**AVAILABLE DATA**
================
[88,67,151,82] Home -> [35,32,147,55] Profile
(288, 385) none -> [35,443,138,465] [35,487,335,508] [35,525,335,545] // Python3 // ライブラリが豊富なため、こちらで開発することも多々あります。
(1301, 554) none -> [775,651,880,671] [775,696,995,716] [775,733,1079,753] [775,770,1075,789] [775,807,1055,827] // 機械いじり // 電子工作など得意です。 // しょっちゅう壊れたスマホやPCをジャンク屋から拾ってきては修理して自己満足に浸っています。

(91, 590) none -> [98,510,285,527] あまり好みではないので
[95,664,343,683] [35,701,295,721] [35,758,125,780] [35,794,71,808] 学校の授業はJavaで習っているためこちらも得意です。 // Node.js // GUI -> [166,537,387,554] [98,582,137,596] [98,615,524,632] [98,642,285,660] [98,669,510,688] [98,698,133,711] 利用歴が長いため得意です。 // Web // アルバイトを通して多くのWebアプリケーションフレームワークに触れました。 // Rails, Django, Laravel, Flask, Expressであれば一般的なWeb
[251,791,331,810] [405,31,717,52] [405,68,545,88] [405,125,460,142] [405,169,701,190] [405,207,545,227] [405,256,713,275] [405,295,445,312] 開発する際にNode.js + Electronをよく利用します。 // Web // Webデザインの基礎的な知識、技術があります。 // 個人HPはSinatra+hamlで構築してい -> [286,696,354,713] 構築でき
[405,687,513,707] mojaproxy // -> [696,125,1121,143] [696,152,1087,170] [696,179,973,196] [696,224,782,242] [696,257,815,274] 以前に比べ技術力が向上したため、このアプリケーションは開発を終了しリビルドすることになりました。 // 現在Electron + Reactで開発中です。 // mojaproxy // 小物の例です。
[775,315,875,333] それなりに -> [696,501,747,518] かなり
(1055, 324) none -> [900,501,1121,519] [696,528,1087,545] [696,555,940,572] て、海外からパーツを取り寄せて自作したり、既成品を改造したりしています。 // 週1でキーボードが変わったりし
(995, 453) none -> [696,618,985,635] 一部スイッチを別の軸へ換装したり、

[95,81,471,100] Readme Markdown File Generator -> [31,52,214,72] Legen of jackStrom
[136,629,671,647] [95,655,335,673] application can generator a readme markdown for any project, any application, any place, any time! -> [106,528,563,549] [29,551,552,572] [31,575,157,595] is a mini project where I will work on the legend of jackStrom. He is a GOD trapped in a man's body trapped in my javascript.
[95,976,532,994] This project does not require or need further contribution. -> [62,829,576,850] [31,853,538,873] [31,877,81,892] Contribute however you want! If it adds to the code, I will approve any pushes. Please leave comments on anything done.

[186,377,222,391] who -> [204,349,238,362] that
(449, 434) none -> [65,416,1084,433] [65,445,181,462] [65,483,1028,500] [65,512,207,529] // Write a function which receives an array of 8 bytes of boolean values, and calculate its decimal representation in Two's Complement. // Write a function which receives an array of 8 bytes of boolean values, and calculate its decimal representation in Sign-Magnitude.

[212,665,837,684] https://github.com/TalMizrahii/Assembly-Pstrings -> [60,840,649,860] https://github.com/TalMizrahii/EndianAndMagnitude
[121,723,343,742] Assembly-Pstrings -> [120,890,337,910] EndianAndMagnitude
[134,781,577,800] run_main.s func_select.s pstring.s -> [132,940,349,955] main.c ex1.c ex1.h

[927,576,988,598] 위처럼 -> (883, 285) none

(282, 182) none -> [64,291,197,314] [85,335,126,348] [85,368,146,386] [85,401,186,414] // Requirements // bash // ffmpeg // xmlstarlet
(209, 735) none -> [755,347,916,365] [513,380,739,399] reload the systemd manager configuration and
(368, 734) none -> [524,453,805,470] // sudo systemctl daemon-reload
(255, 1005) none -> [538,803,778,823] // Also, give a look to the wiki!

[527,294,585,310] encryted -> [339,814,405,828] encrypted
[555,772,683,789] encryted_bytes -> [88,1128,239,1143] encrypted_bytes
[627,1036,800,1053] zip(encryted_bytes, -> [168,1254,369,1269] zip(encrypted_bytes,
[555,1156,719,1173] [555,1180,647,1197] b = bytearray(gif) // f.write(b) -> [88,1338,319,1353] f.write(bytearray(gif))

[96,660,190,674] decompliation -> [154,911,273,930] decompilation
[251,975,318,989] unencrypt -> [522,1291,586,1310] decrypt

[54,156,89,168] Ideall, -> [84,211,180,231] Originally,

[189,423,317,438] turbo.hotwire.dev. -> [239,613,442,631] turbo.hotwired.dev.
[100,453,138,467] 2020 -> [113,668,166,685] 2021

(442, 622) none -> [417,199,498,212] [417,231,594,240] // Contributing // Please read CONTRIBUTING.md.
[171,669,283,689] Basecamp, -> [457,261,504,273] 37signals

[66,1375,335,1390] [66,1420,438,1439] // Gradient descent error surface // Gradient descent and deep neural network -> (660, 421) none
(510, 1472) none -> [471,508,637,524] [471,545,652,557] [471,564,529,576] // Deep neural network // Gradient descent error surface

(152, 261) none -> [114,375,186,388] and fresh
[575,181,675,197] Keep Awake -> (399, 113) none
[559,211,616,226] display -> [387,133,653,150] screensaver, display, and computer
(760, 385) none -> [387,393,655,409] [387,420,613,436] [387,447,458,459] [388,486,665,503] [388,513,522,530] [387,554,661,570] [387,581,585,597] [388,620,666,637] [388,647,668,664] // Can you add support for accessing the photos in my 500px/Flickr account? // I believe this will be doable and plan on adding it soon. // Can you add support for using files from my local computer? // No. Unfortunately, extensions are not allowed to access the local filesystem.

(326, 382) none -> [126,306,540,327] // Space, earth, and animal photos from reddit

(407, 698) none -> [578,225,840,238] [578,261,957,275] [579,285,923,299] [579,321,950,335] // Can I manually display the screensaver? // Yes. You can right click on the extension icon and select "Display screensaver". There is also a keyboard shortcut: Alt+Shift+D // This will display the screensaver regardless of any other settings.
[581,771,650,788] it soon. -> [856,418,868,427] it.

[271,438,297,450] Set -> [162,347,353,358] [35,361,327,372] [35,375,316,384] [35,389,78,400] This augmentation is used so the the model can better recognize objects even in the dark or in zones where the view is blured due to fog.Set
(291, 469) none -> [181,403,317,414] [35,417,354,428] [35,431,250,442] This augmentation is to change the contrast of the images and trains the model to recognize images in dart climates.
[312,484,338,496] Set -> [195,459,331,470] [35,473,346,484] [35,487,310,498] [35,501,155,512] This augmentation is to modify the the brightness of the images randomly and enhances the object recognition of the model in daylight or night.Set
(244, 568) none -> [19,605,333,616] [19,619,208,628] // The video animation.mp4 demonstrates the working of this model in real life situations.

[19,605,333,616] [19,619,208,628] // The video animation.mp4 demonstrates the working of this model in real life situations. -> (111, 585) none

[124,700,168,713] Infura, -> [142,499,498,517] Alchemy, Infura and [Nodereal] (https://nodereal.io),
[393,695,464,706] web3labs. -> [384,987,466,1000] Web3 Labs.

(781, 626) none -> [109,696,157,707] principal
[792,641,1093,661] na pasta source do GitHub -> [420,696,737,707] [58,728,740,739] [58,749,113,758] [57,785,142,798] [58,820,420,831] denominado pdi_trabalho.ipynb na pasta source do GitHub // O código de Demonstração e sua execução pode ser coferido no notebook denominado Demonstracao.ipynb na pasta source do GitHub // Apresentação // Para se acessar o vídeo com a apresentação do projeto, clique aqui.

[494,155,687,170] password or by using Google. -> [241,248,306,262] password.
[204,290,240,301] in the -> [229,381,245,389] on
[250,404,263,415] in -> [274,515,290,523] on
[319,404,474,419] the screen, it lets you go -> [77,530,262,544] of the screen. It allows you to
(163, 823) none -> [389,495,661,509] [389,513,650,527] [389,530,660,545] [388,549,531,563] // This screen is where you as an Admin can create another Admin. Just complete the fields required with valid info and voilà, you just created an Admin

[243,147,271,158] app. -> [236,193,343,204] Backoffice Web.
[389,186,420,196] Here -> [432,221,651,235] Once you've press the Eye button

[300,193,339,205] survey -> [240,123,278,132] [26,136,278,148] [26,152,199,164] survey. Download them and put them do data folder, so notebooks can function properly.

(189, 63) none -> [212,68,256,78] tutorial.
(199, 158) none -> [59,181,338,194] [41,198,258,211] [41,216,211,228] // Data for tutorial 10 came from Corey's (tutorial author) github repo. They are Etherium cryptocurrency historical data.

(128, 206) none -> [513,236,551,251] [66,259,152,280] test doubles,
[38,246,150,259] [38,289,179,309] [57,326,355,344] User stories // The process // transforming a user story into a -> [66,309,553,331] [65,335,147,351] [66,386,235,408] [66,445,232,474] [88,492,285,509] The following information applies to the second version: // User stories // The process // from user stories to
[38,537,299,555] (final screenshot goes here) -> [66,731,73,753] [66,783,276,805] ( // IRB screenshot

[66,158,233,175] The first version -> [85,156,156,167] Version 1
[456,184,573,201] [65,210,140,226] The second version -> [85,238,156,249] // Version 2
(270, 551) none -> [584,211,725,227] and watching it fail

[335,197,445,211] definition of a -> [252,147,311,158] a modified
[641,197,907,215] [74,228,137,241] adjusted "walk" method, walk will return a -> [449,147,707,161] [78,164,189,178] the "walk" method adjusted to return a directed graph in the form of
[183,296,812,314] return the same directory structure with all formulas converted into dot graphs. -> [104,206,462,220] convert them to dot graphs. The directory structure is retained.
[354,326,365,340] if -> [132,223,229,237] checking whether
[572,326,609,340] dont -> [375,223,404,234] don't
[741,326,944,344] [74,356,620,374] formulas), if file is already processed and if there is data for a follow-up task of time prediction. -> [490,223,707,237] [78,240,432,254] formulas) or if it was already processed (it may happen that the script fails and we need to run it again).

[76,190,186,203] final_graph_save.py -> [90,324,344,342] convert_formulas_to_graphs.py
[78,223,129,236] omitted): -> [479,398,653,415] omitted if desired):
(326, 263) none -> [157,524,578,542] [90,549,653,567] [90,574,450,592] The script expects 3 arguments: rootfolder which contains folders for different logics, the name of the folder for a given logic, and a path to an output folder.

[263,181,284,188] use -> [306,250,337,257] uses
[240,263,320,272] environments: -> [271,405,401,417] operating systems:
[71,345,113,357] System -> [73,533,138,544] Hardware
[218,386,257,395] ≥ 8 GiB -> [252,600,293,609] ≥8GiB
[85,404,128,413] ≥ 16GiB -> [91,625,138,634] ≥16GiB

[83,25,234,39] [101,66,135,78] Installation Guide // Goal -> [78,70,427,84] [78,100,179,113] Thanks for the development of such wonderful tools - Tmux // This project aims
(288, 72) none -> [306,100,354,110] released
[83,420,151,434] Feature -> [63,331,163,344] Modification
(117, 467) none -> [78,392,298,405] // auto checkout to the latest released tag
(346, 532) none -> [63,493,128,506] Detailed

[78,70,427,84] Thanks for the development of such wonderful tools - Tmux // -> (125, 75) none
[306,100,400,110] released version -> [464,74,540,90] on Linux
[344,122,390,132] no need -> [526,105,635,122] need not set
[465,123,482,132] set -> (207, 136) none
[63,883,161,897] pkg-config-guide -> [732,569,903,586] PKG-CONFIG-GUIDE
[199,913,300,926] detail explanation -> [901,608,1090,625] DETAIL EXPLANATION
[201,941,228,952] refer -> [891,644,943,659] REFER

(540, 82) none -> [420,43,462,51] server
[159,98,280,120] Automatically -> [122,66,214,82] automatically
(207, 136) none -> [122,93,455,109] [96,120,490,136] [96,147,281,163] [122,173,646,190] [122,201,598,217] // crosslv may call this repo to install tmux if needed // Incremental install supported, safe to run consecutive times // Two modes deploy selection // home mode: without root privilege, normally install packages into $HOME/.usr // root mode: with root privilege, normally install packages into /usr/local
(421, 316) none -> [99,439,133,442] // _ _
================
**EXERCISE INSTRUCTIONS**
The total alone is wanted: how many lines in the listing above contain "https".

**RESPONSE TO THIS TASK**
2